L’un des pays les plus impactés par la pandémie Covid-19 est la Tunisie. Autant la première vague de 2020 a été clémente avec le pays grâce aux mesures draconiennes prises par le gouvernement Fakhfakh, autant la deuxième vague a été assassine, laissant le pays exténué et épuisé.

Le bilan quotidien des cas de positivité dépasse de loin les deux mille et celui des décès balance d’un jour à l’autre de 90 à 130.

Ne pouvant se permettre le luxe d’un second long confinement, le gouvernement Mechichi n’a d’autre choix que de procéder à des campagnes de vaccination massives. Le nombre de personnes vaccinées en Tunisie frôle le ridicule avec moins de 400 000 alors que la troisième vague fait des ravages.

Le point avec Pr Agnès Hamzaoui, chef du service pneumologie à l’hôpital Abderrahmane Mami.

WMC: Qu’est-ce qui distingue la Covid-19 des autres pandémies qui ont existé de tous les temps et pourquoi son taux de contagion et de létalité est aussi élevé ?

La pandémie actuelle se distingue par sa rapidité de propagation, liée aux modifications de notre mode de vie : les voyages par avion entre les continents, les grandes agglomérations urbaines, les transports en commun, les grands rassemblements de population facilitent à l’extrême la propagation de ce virus.

Ce virus est nouveau pour l’espèce humaine, nous n’avons pas de mémoire immunitaire à mettre en branle immédiatement. Sa contagiosité est liée à sa diffusion par voie aérienne, microgouttelettes et aérosols en suspension, et par contact avec les surfaces contaminées ainsi qu’à ses capacités intrinsèques à se multiplier rapidement dans l’organisme.

Les sujets contaminés portent rapidement un nombre important de virus dans leurs voies respiratoires, et les transmettent autour d’eux. Les récepteurs pour le virus sont présents sur de nombreux types cellulaires, ce qui lui permet de pénétrer facilement à l’intérieur des cellules respiratoires (nez, bronches, alvéoles) et des cellules vasculaires.

Pourquoi son taux de contagion et de létalité est aussi élevé ?

Sa létalité est liée à sa toxicité directe vis-à-vis des cellules pulmonaires, cardiaques et vasculaires, et par l’inflammation massive qu’il est capable de déclencher. Le risque de lésions graves augmente chez des sujets fragilisés par l’âge, des maladies chroniques, un déficit immunitaire ou une obésité.
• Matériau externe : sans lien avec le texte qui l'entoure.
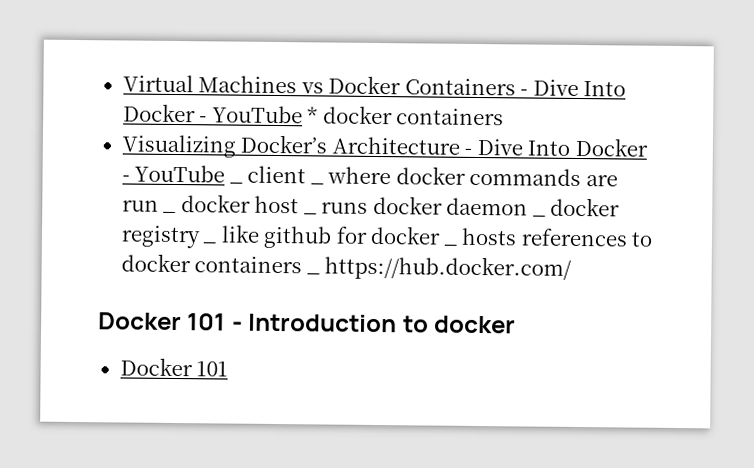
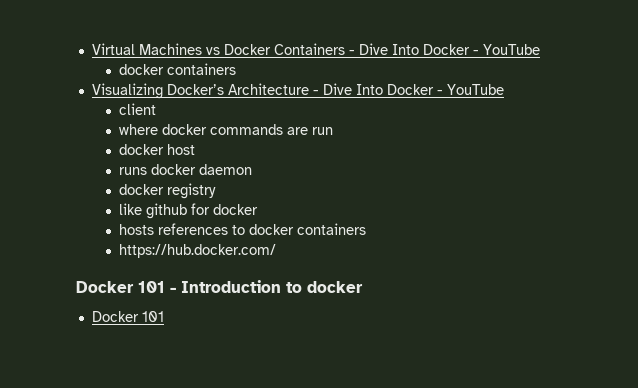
[307,106,319,124] * -> (540, 49) //
[228,182,243,184] _ -> (504, 89) //
[309,183,324,185] _ -> (157, 109) //
[162,211,177,214] _ -> (334, 131) //
[302,213,317,215] _ -> (196, 149) //
[531,215,546,217] _ -> (253, 169) //
[202,242,217,244] _ -> (217, 191) //
[442,244,457,246] _ -> (259, 209) //
[305,273,320,275] _ -> (367, 229) //

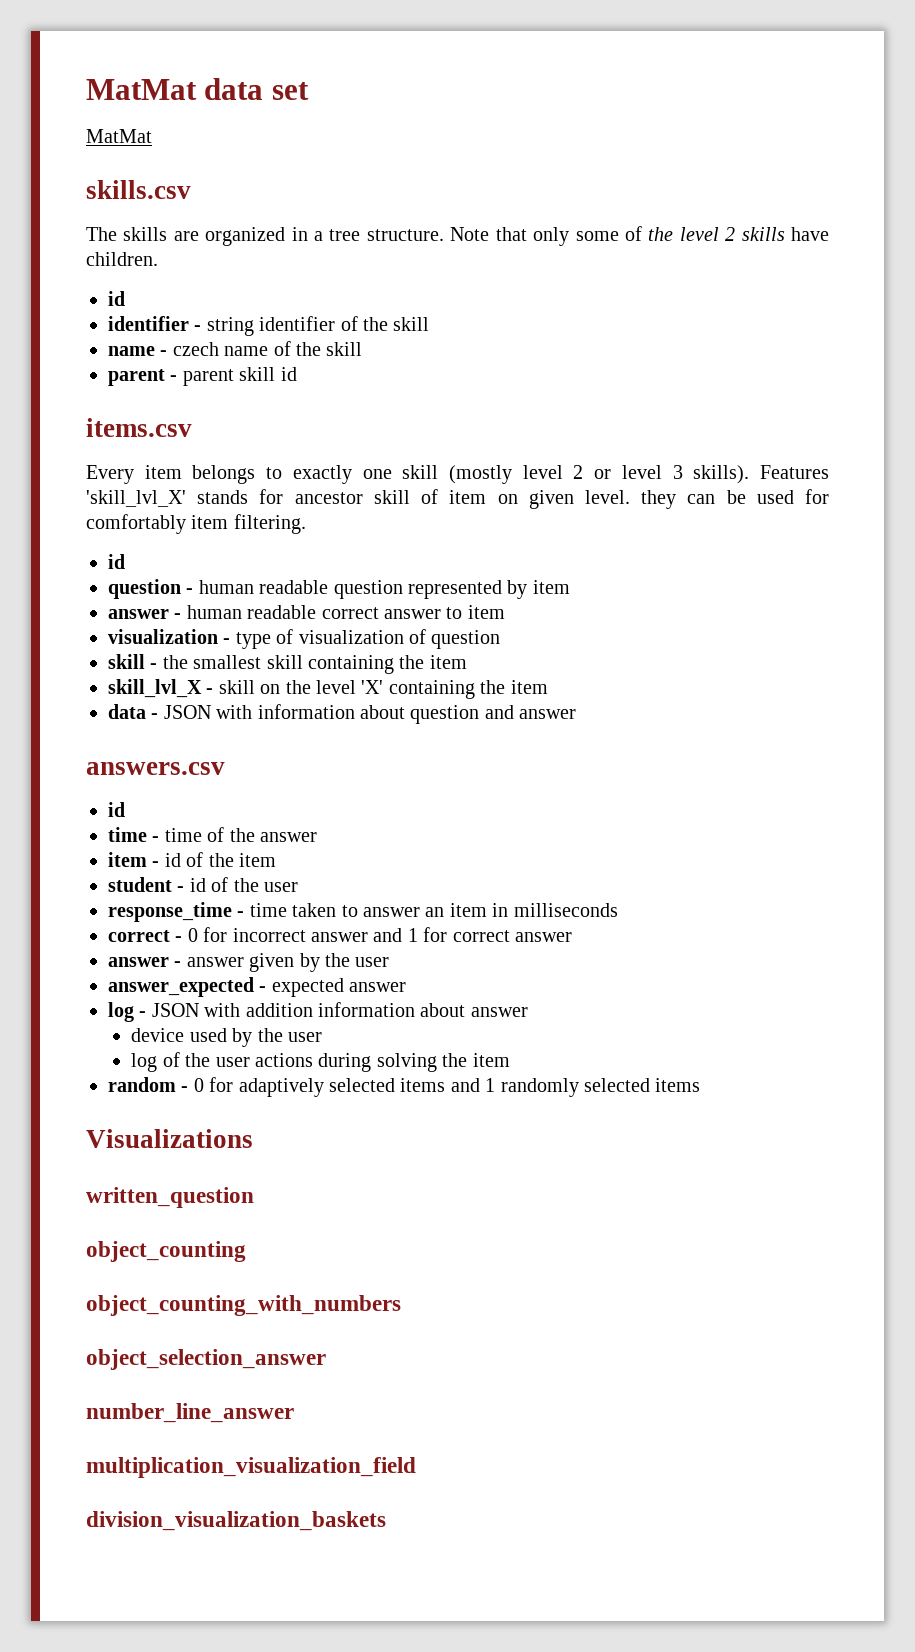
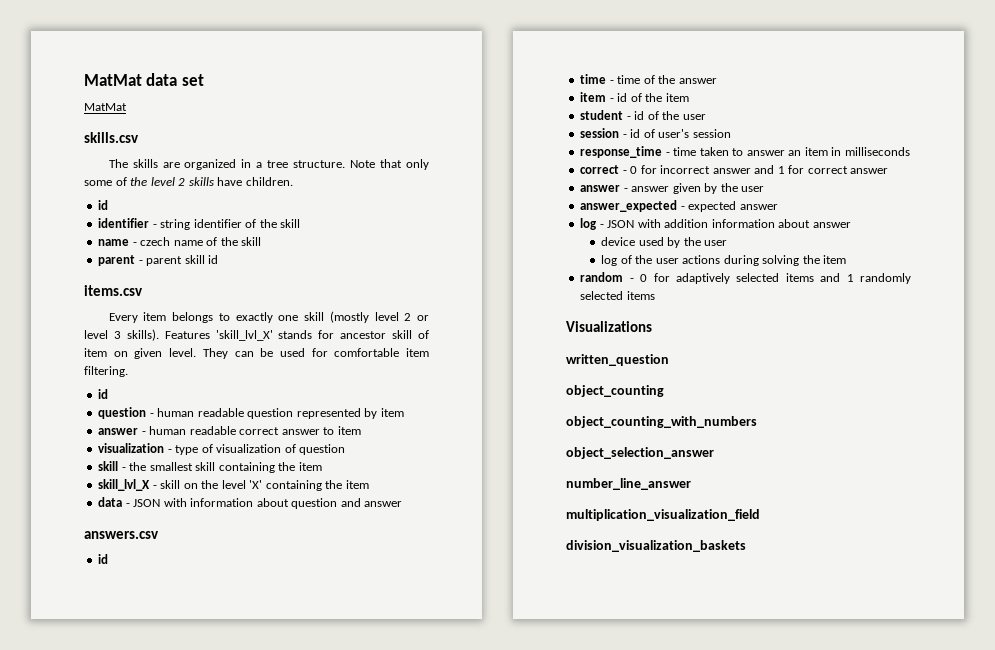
[641,490,677,509] they -> [202,348,228,359] They
[86,514,186,534] comfortably -> [334,348,400,357] comfortable
(298, 887) none -> [580,128,731,138] // session - id of user's session

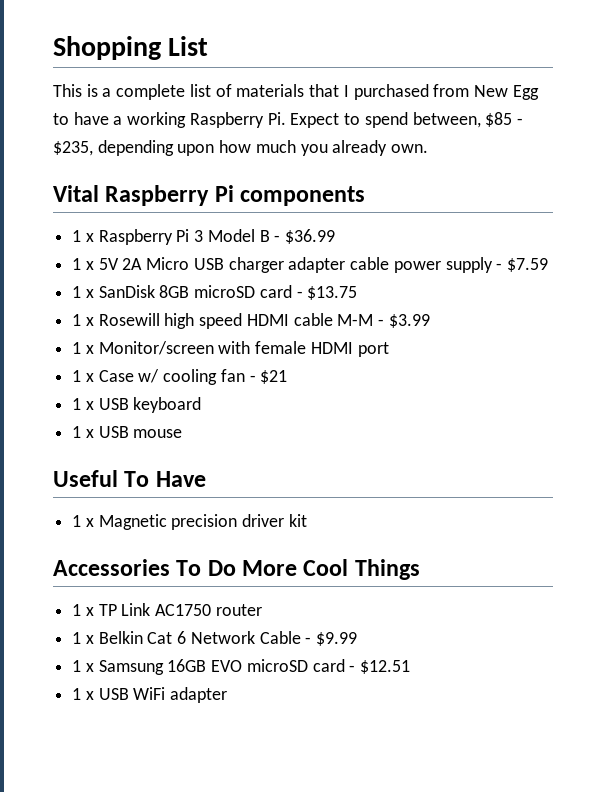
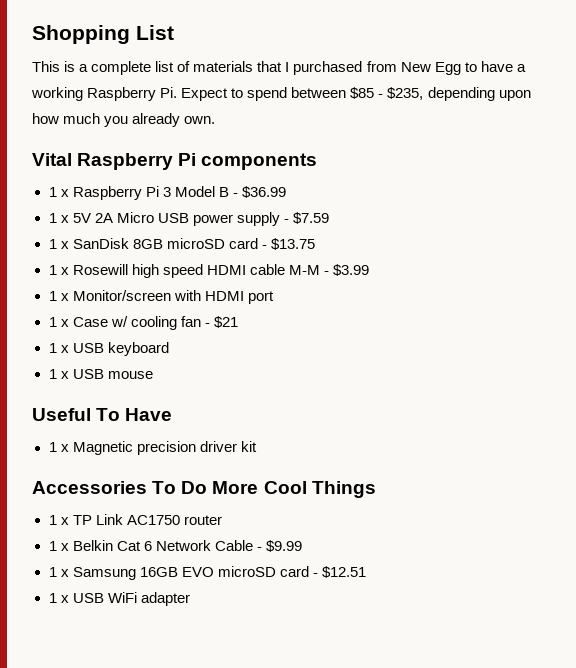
[412,112,481,128] between, -> [291,87,347,98] between
[228,257,390,273] charger adapter cable -> (189, 218) none
[255,341,307,354] female -> (201, 295) none

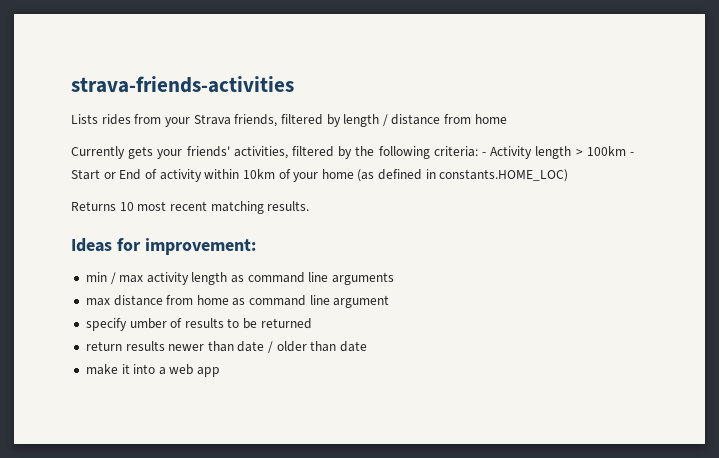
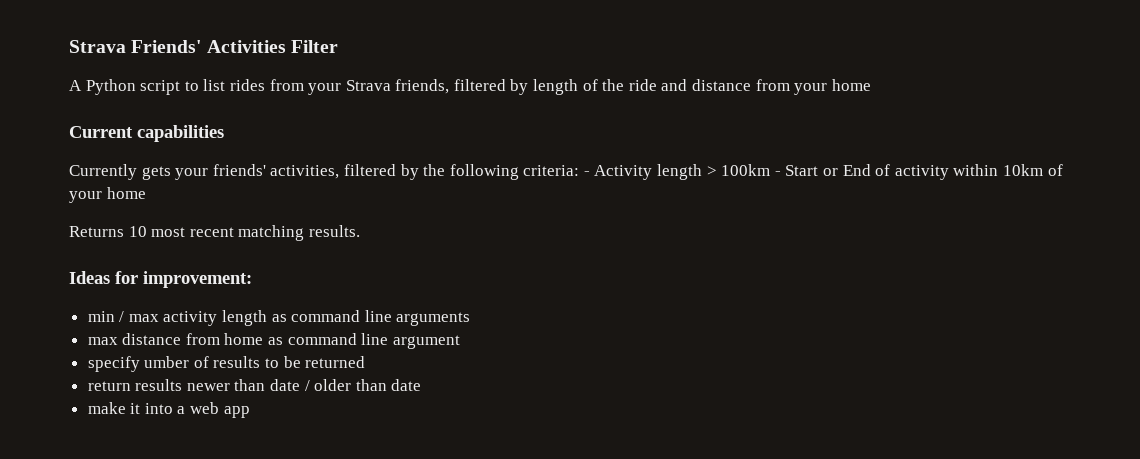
[71,76,294,93] [71,114,98,124] strava-friends-activities // Lists -> [69,40,338,53] [69,79,226,95] Strava Friends' Activities Filter // A Python script to list
[382,114,507,126] / distance from home -> [582,79,871,95] [69,125,224,142] of the ride and distance from your home // Current capabilities
[357,169,569,182] (as defined in constants.HOME_LOC) -> (146, 193) none

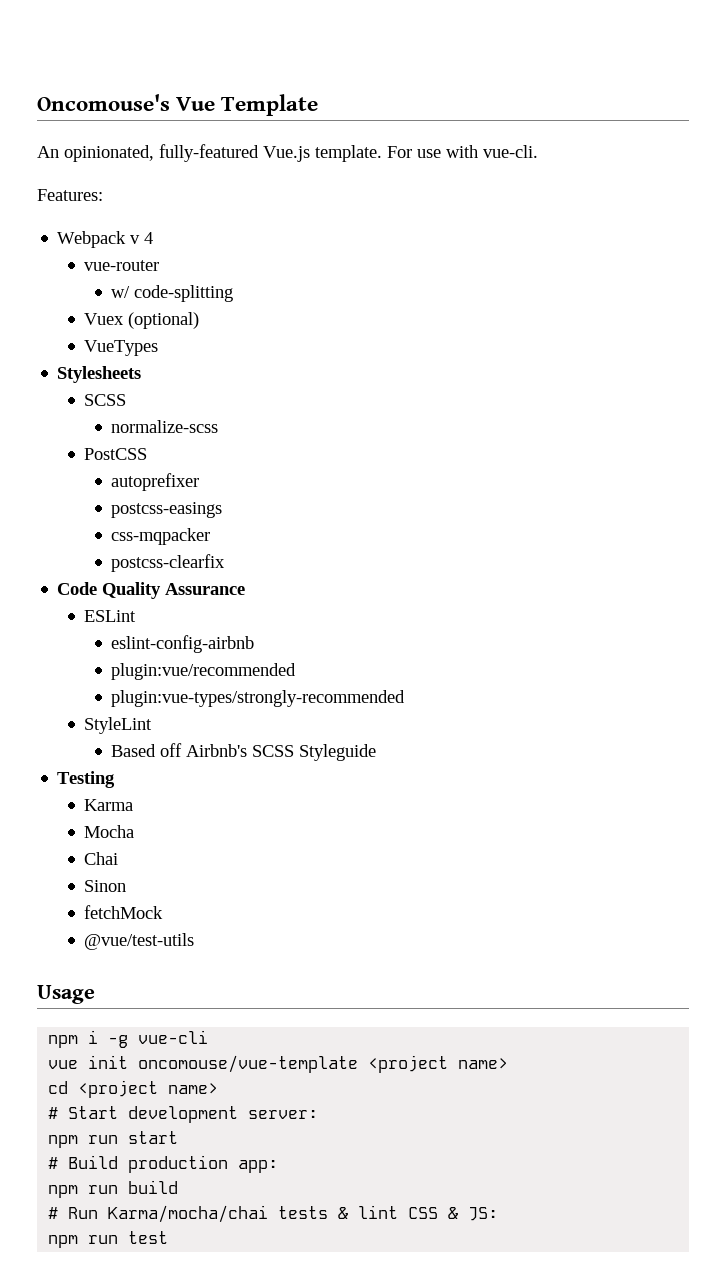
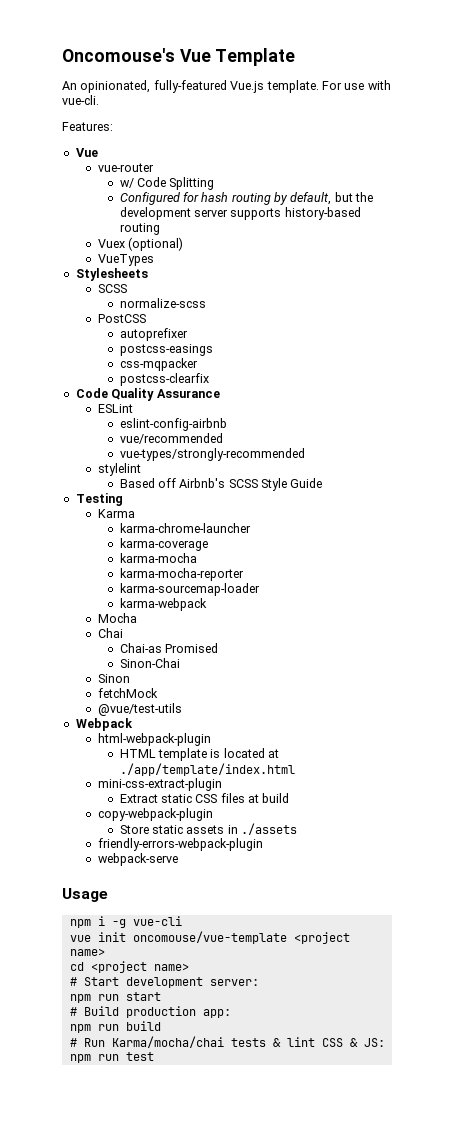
[57,231,154,248] Webpack v 4 -> [75,148,98,157] Vue
[134,285,234,302] code-splitting -> [136,177,215,190] [119,192,374,205] [119,207,361,220] [119,223,160,235] Code Splitting // Configured for hash routing by default, but the development server supports history-based routing
[111,663,297,680] [111,690,406,707] [84,717,153,734] plugin:vue/recommended // plugin:vue-types/strongly-recommended // StyleLint -> [119,433,223,444] [119,448,305,461] [97,463,141,476] vue/recommended // vue-types/strongly-recommended // stylelint
[299,744,377,761] Styleguide -> [261,478,323,491] Style Guide
(134, 805) none -> [119,523,251,533] [119,538,208,551] [119,553,197,563] [119,568,244,581] [119,583,260,596] [119,598,207,611] // karma-chrome-launcher // karma-coverage // karma-mocha // karma-mocha-reporter // karma-sourcemap-loader // karma-webpack
(119, 858) none -> [119,643,218,653] [119,658,180,668] // Chai-as Promised // Sinon-Chai
(195, 941) none -> [75,718,133,731] [97,733,211,746] [119,748,280,761] [119,763,295,776] [97,778,222,791] [119,793,290,803] [97,808,213,821] [119,823,298,835] [97,838,263,851] [97,853,178,866] // Webpack // html-webpack-plugin // HTML template is located at ./app/template/index.html // mini-css-extract-plugin // Extract static CSS files at build // copy-webpack-plugin // Store static assets in ./assets // friendly-errors-webpack-plugin // webpack-serve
Pourquoi est-il important de se faire vacciner pour atténuer l’impact du virus Covid-19 ?

Il est important de se faire vacciner parce que nous sommes démunis de mémoire immunitaire vis-à-vis de ce virus. La vaccination permet d’éviter les formes sévères et mortelles. Elle diminue le risque de portage du virus par les sujets asymptomatiques et réduit ainsi le risque de transmission du virus dans la communauté. Cela nous permet de nous protéger et de protéger nos proches.

Pourquoi, selon vous, y a-t-il eu une campagne anti-vaccination ?

La campagne anti-vaccination est probablement liée à différents facteurs. Le premier est un réflexe anti-vaccin général, que l’on a vu avec le vaccin contre la grippe mais aussi celui de la rougeole qui a provoqué la résurgence de cette maladie, et de ses pneumonies graves.

Le second est dû à la rapidité du développement des vaccins, qui a fait douter la population de la qualité des études de sécurité et d’efficacité. Une meilleure communication sur les moyens mis en œuvre permettrait de rassurer le public.

J’ajouterais un autre facteur, qui est la remise en cause systématique des décisions prises par les gouvernants.

Les vaccins à ARN sont-ils les plus efficaces ? Et quels en sont les arguments scientifiques ?

Sur les données scientifiques publiées, les vaccins à ARN semblent offrir la protection la plus efficace, au-delà de 90% contre les formes sévères. Les campagnes de vaccination massives avec ces vaccins ont montré des résultats en vie réelle convaincants. Ce sont aussi ceux qui ont été le plus largement utilisés.

Quand pourrions-nous parler d’immunité collective dans le cas de la Tunisie ?

Pour une immunité collective, le seuil habituellement considéré est de 60% de la population immunisés par vaccin ou par une infection antérieure.